— Supplied material —
=== Section Start ===

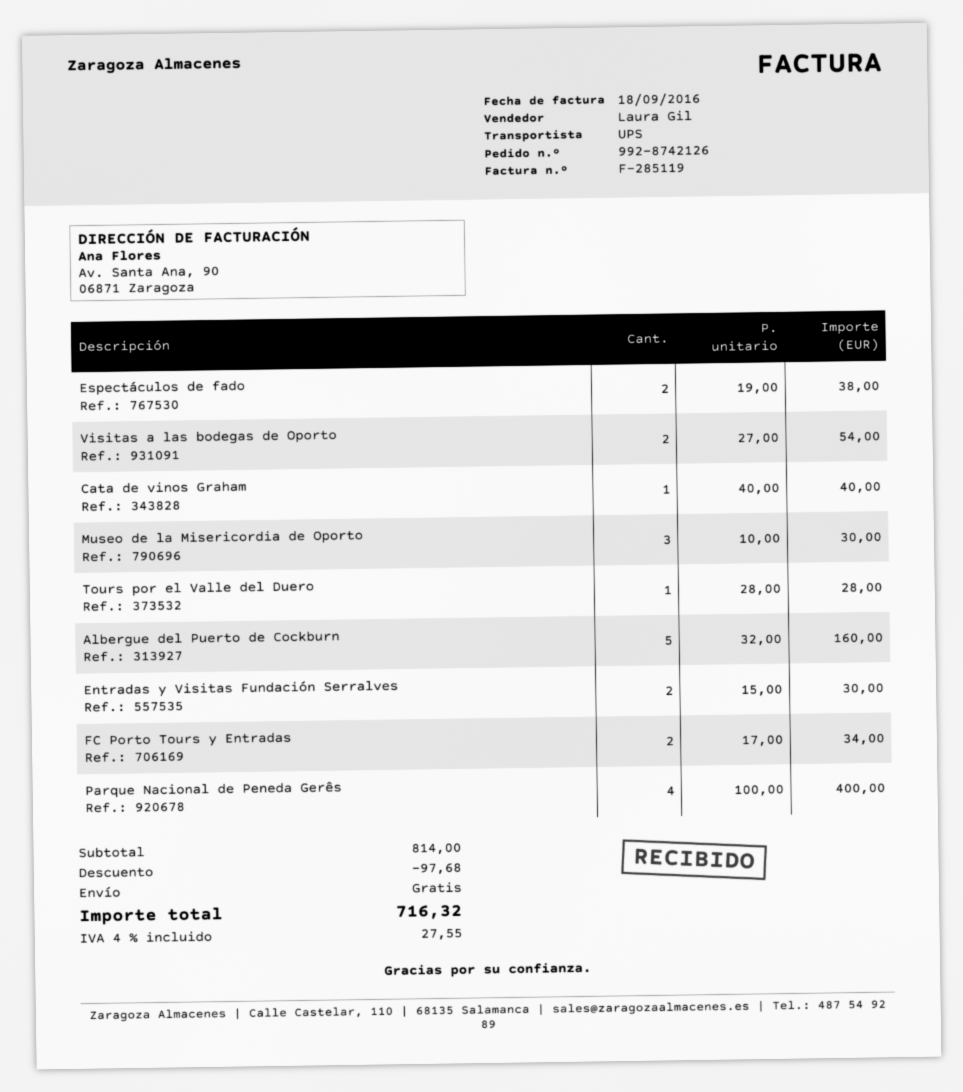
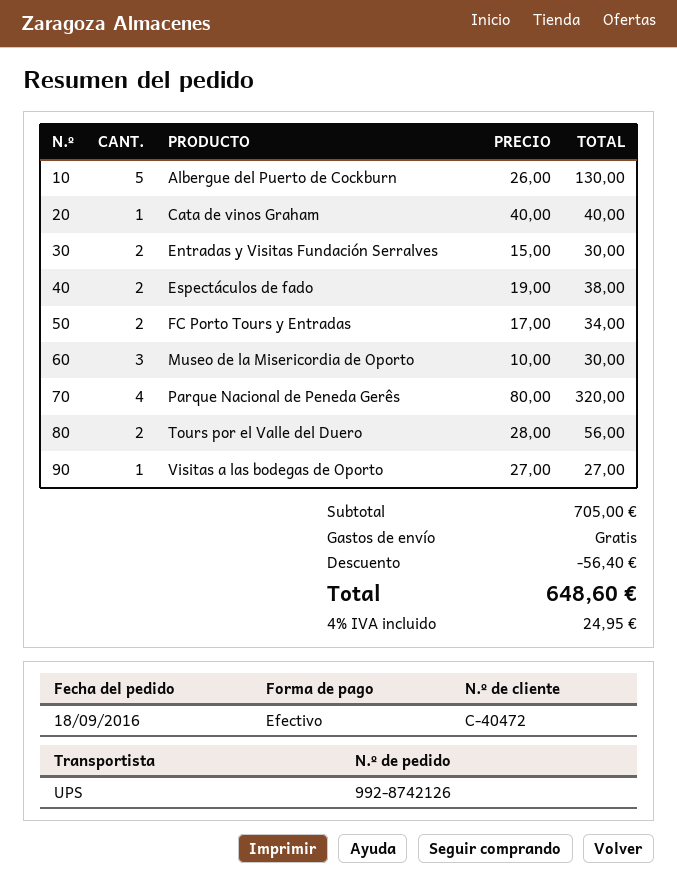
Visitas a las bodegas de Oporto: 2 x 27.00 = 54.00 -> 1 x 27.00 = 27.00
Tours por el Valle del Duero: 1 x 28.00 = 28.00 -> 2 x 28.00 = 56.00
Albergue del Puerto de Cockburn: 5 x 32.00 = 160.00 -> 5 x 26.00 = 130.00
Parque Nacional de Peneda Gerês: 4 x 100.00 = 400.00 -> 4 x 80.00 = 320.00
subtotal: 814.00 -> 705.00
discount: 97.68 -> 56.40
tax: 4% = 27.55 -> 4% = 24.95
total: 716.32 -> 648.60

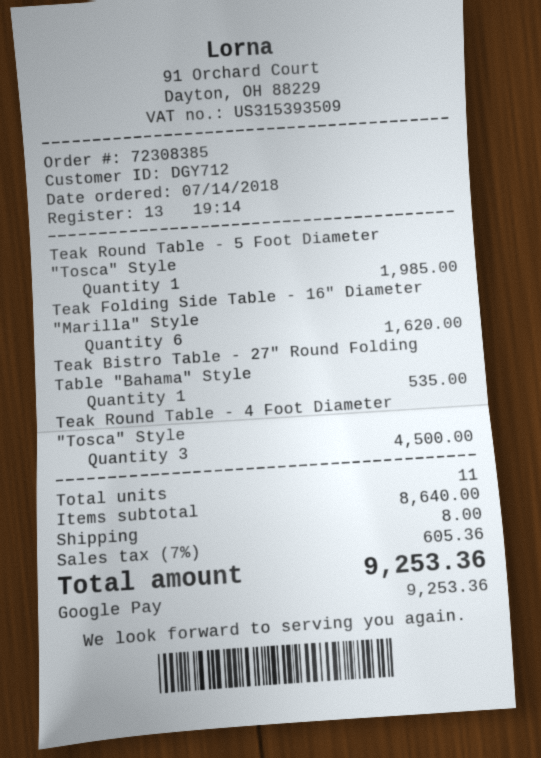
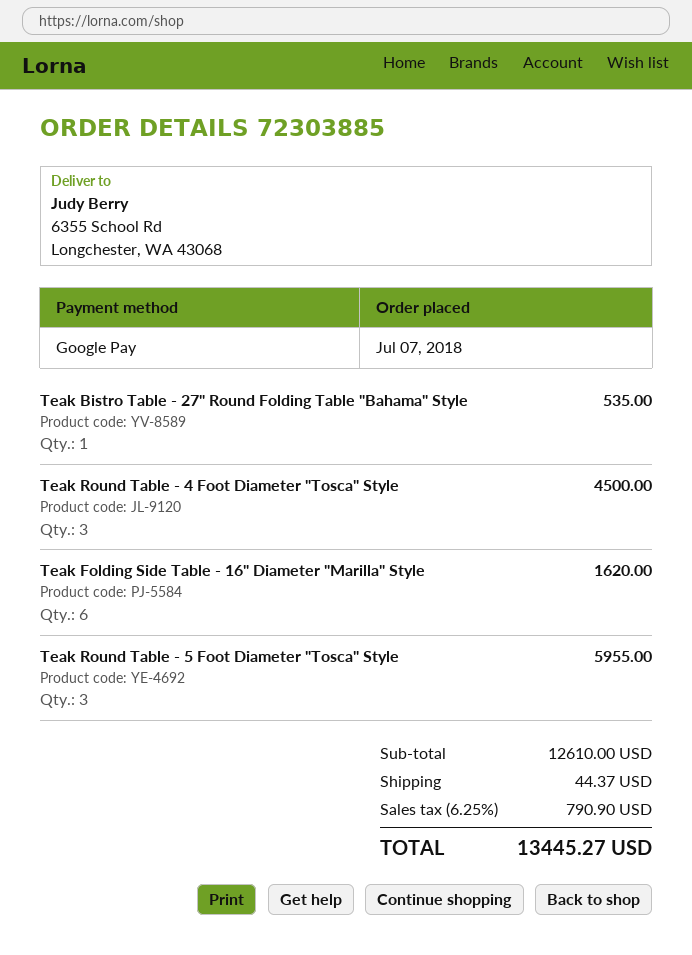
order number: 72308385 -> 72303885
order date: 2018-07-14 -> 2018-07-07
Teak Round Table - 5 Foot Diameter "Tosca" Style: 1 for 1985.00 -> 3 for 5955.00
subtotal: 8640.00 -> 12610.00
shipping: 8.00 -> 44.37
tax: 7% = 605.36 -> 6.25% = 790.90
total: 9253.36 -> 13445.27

=== Section End ===

— Action item —
Among the lines of the listing above, count those that contain "subtotal" and give only the count.

— Exercise output —
2